When I was living in and near South Indian villages it made sense; the roads, mostly dirt, grew dusty after baking all day in the sun and the daily rush-hour from field or factory to home meant vast clouds of heavy grime floating in the air - choking to the lungs while walking or driving through it. Sprinkling water on the roads outside houses and shops meant a cleaner atmostphere for everyone and kept freshly hung laundry from dirtying and thickening with the kicked up mess.
But here, in Bangalore, we live on a paved (albeit badly) road and yet the watchman will stand outside our house with a hose of running water and nicely fill the ever-expanding potholes until they are transofrmed into brackish mud puddles. Being thorough in his task, he goes on wetting the surrounding pavement as well for no evident purpose.

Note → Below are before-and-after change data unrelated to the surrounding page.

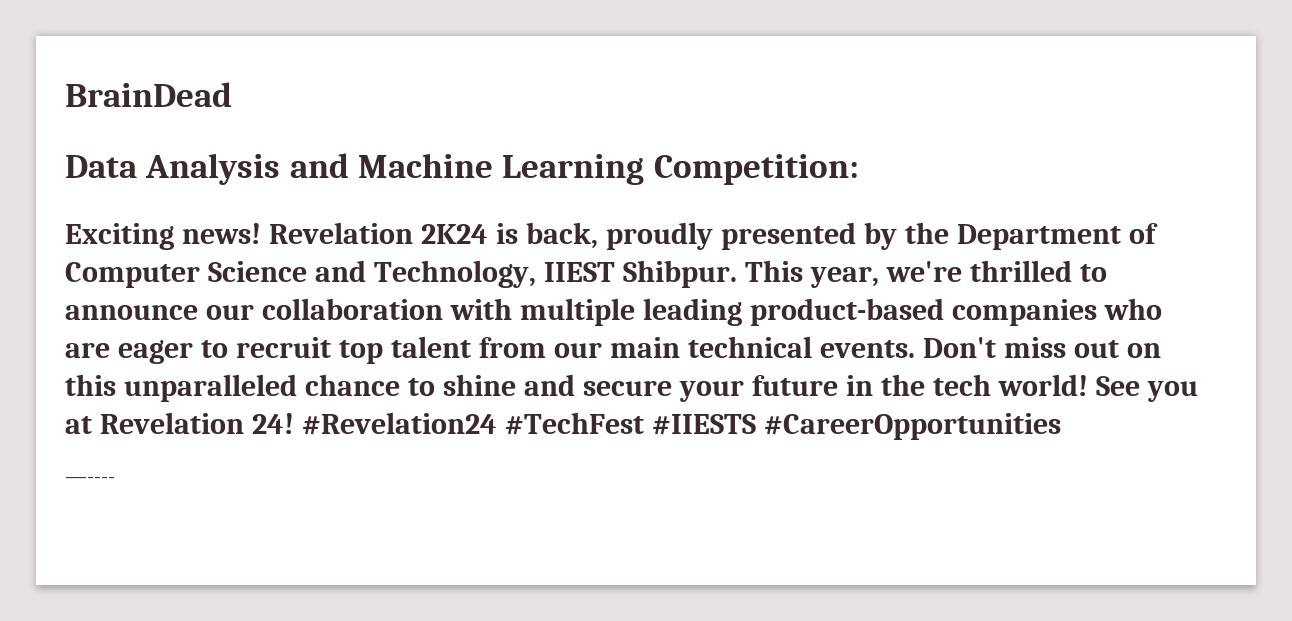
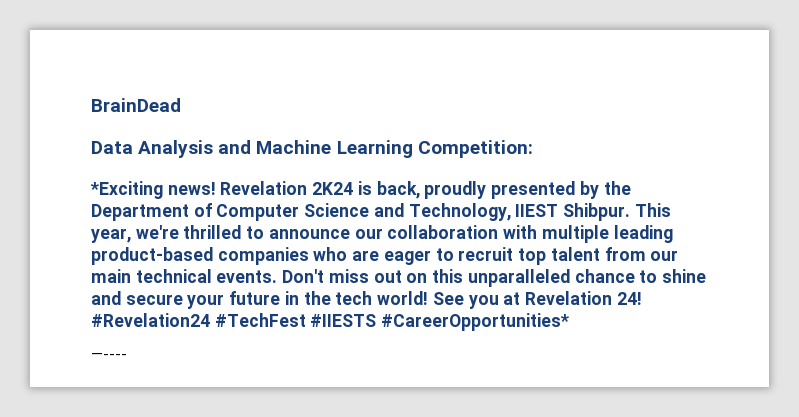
- Exciting news!
+ *Exciting news!
- #Revelation24 #TechFest #IIESTS #CareerOpportunities
+ #Revelation24 #TechFest #IIESTS #CareerOpportunities*

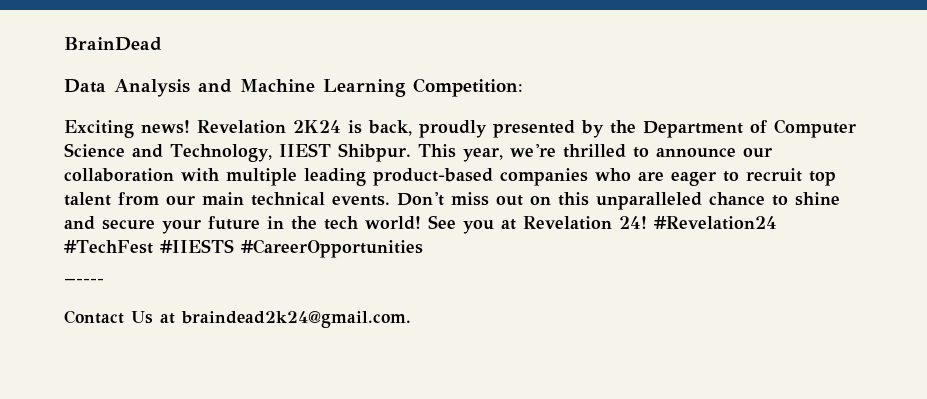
- *Exciting news!
+ Exciting news!
- #Revelation24 #TechFest #IIESTS #CareerOpportunities*
+ #Revelation24 #TechFest #IIESTS #CareerOpportunities
+ Contact Us at braindead2k24@gmail.com.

Twice a day he does this, waking up with the sun to water the blacktop and returning at the end of the day to repeat the process.
Before I met Hamid I rented a small flat attached to a very large house inhabited by an older divorced businessman and his sweetly aged mother. My bedroom windows, floor-to-ceiling french doors of paper-thin glass, faced the long gated, covered driveway next to the main house. Each and every morning I would hear the old woman emerge from her front door with a great fanfare, toting bucket and whisk broom in hand to clean the drive from top to bottom. It was maddening to be awakened each day at five a.m. by the scraping 'whish whish' of her seemingly endless activity, and even more so for the lack of obvious necessity for this tradition.
I've been standing on the balcony musing to myself over the freshly filled puddles below - and I just don't get it.